Um dos casos destacados nos autos envolve Itamar Santana, assessor de Carlos Jordy. Conforme a apuração, ele movimentou R$ 5.907.578,17 em créditos e R$ 5.901.138,68 em débitos no período analisado. Parte expressiva dessas transações não teve origem ou destino claramente identificados. Desse total, R$ 640.020,00 foram transferidos a beneficiários classificados como “nome não identificado”, o que reforçou a necessidade da quebra de sigilo para rastreamento detalhado do fluxo financeiro.
Na decisão, o ministro Flávio Dino ressaltou que a medida visa permitir o cruzamento de dados bancários, fiscais e de comunicações, a fim de esclarecer a participação de cada investigado, identificar eventuais vínculos entre pessoas físicas e jurídicas e verificar a existência de ocultação ou dissimulação de recursos públicos.
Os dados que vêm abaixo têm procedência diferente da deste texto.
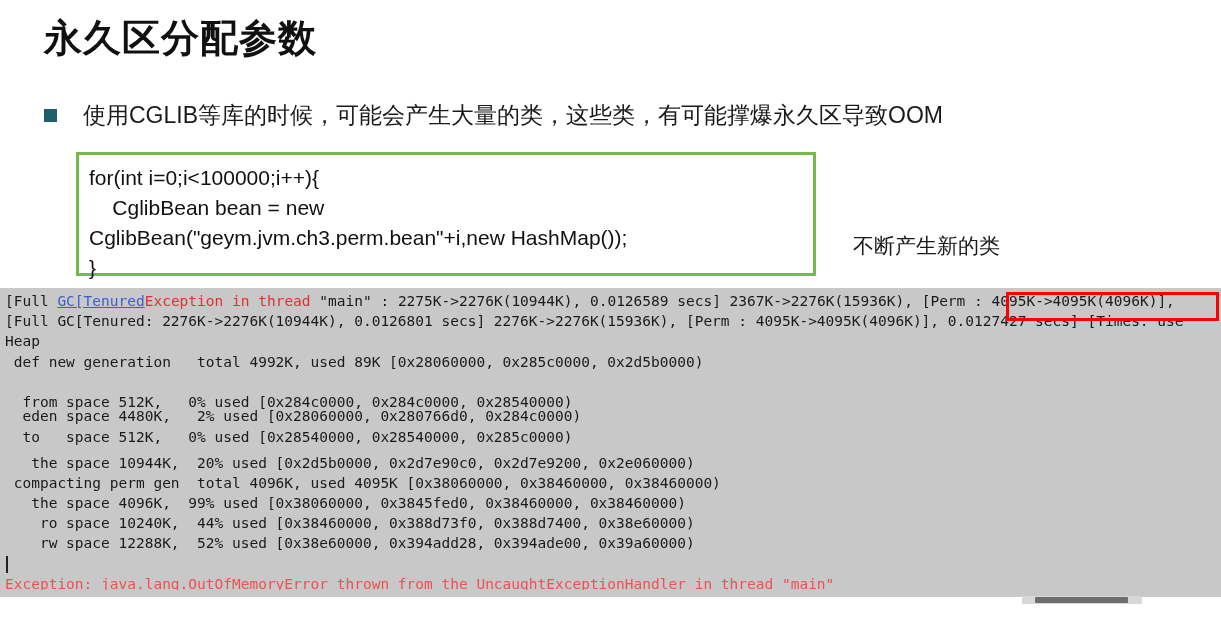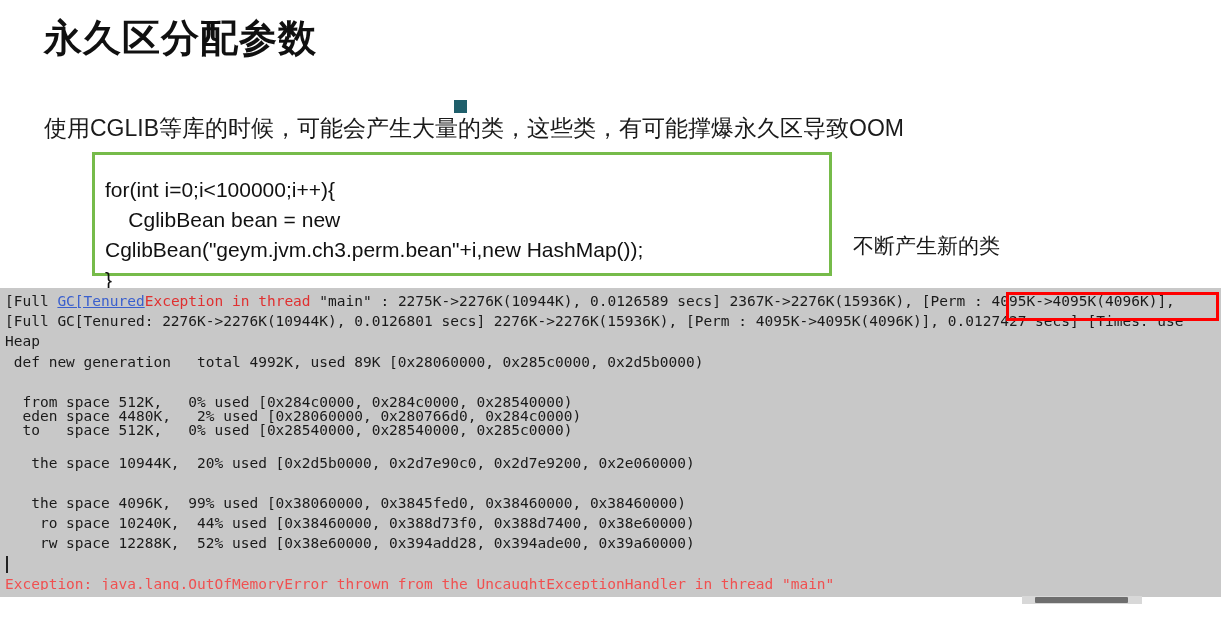--- a/index.html
+++ b/index.html
@@ -42,7 +42,6 @@
     top: 100px;
     display: flex;
     align-items: center;
-    flex-direction: column;
   }
   #bullet-marker {
     width: 13px;

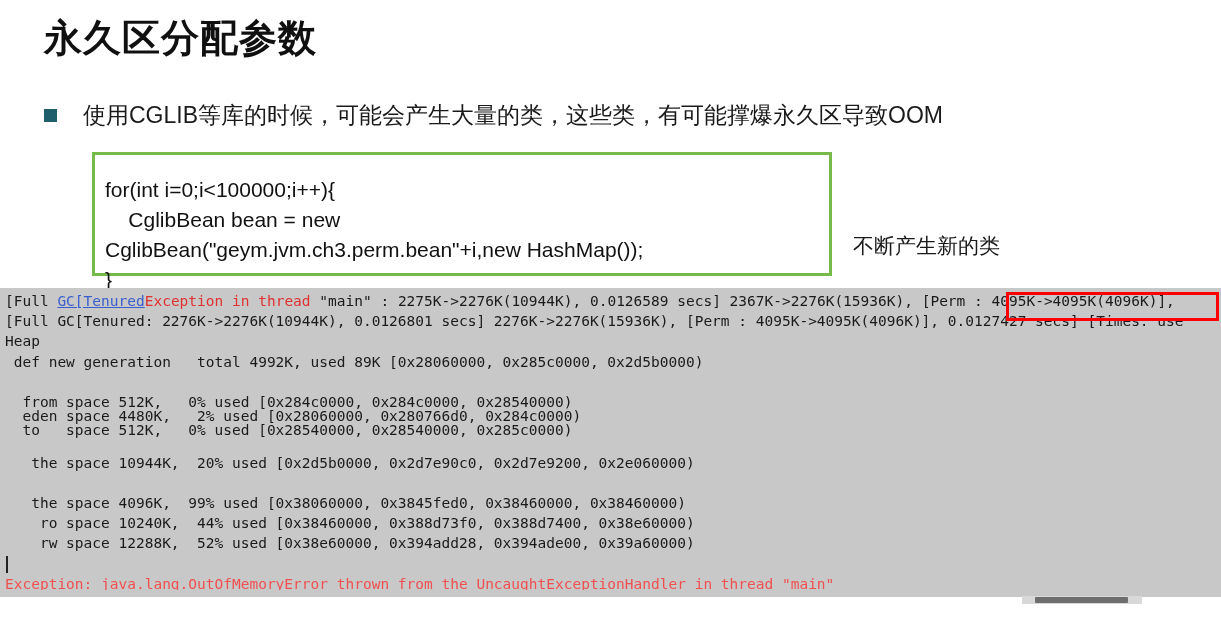--- a/index.html
+++ b/index.html
@@ -67,8 +67,7 @@
     box-sizing: border-box;
     border: 3px solid #76bb4a;
     background: #ffffff;
-    padding: 20px 10px 4px 10px;
-    margin-left: 16px;
+    padding: 8px 10px 4px 10px;
   }
   #code-text {
     font-family: "Liberation Sans", "DejaVu Sans", sans-serif;

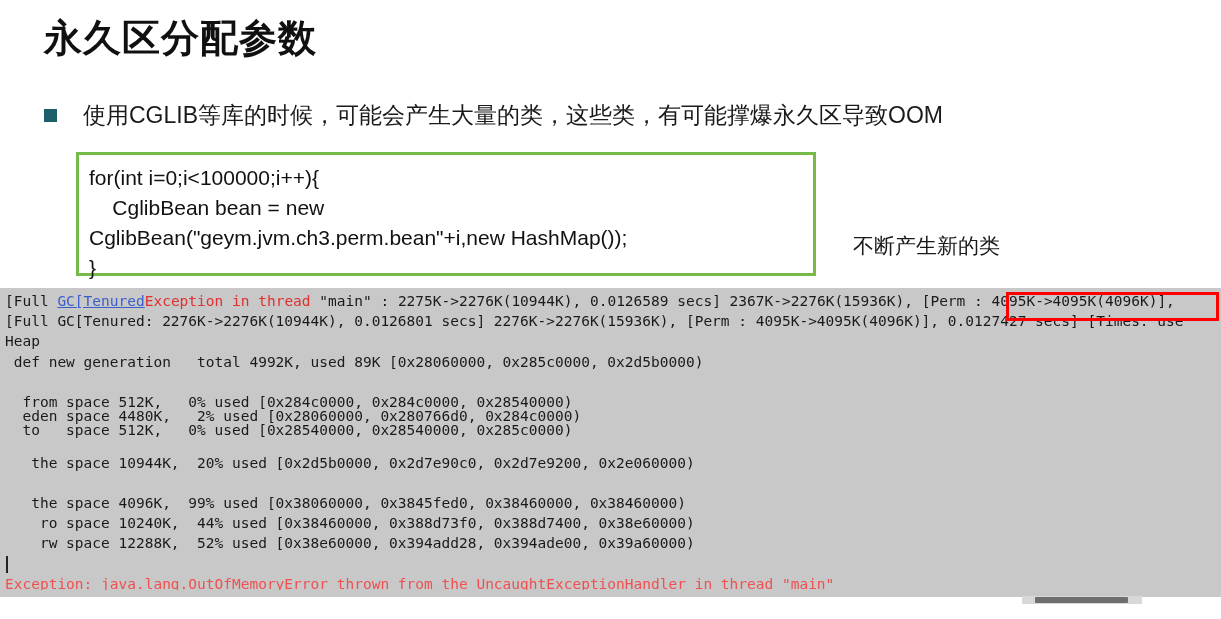--- a/index.html
+++ b/index.html
@@ -204,7 +204,7 @@
     <div class="console-line" style="top: 63.6px;"> def new generation   total 4992K, used 89K [0x28060000, 0x285c0000, 0x2d5b0000)</div>
     <div class="console-line" style="top: 83.8px; margin-top: 34px;">  eden space 4480K,   2% used [0x28060000, 0x280766d0, 0x284c0000)</div>
     <div class="console-line" style="top: 104px;">  from space 512K,   0% used [0x284c0000, 0x284c0000, 0x28540000)</div>
-    <div class="console-line" style="top: 132px;">  to   space 512K,   0% used [0x28540000, 0x28540000, 0x285c0000)</div>
+    <div class="console-line" style="top: 139px;">  to   space 512K,   0% used [0x28540000, 0x28540000, 0x285c0000)</div>
     <div class="console-line" style="top: 164.6px;">   the space 10944K,  20% used [0x2d5b0000, 0x2d7e90c0, 0x2d7e9200, 0x2e060000)</div>
     <div class="console-line" style="top: 205px;">   the space 4096K,  99% used [0x38060000, 0x3845fed0, 0x38460000, 0x38460000)</div>
     <div class="console-line" style="top: 225.2px;">    ro space 10240K,  44% used [0x38460000, 0x388d73f0, 0x388d7400, 0x38e60000)</div>

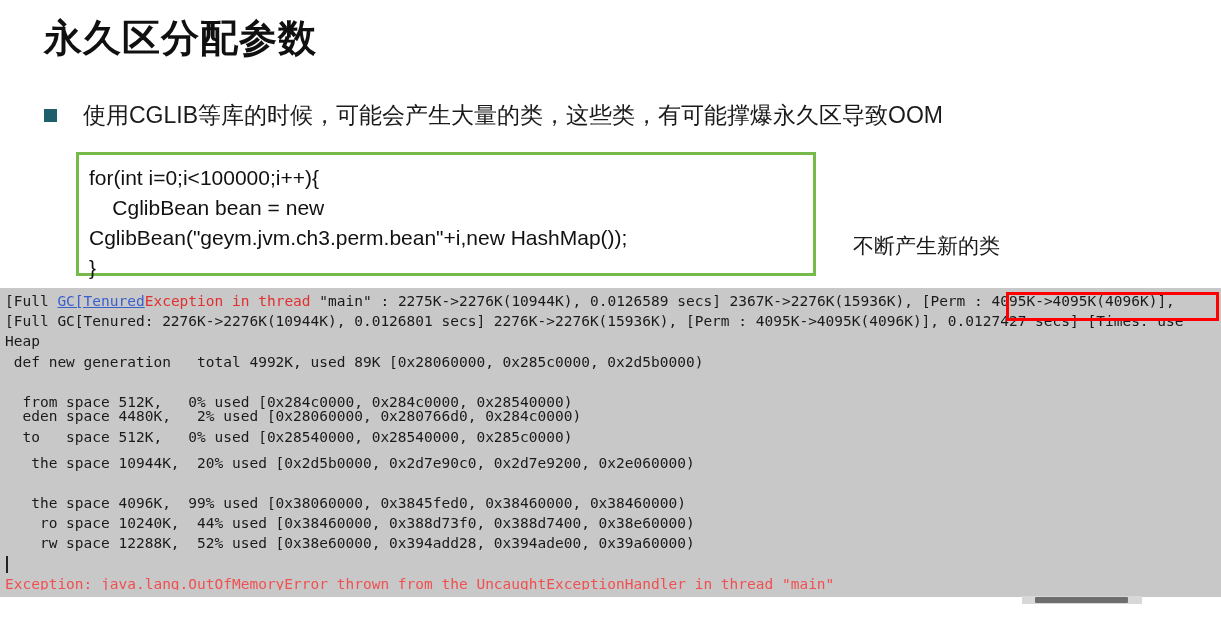--- a/index.html
+++ b/index.html
@@ -206,6 +206,7 @@
     <div class="console-line" style="top: 104px;">  from space 512K,   0% used [0x284c0000, 0x284c0000, 0x28540000)</div>
     <div class="console-line" style="top: 139px;">  to   space 512K,   0% used [0x28540000, 0x28540000, 0x285c0000)</div>
     <div class="console-line" style="top: 164.6px;">   the space 10944K,  20% used [0x2d5b0000, 0x2d7e90c0, 0x2d7e9200, 0x2e060000)</div>
+    <div class="console-line" style="top: 184.8px;"> compacting perm gen  total 4096K, used 4095K [0x38060000, 0x38460000, 0x38460000)</div>
     <div class="console-line" style="top: 205px;">   the space 4096K,  99% used [0x38060000, 0x3845fed0, 0x38460000, 0x38460000)</div>
     <div class="console-line" style="top: 225.2px;">    ro space 10240K,  44% used [0x38460000, 0x388d73f0, 0x388d7400, 0x38e60000)</div>
     <div class="console-line" style="top: 245.4px;">    rw space 12288K,  52% used [0x38e60000, 0x394add28, 0x394ade00, 0x39a60000)</div>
Em nota, o deputado Carlos Jordy negou qualquer irregularidade. Ele afirmou que as buscas realizadas pela Polícia Federal, autorizadas pelo STF, são um desdobramento de diligências feitas no ano passado e que teriam como foco contratos de aluguel de veículos para seu gabinete. Jordy argumentou que não cabe ao parlamentar fiscalizar a estrutura interna das empresas contratadas, mas sim contratar o serviço pelo menor custo e com eficiência. O deputado também criticou a operação, afirmando que há tentativa de intimidação contra parlamentares da oposição, e disse que seguirá atuando na CPMI do INSS.
Já o deputado Sóstenes Cavalcante informou que irá se manifestar publicamente sobre a operação em coletiva de imprensa, marcada para as 12h, no Salão Verde da Câmara dos Deputados.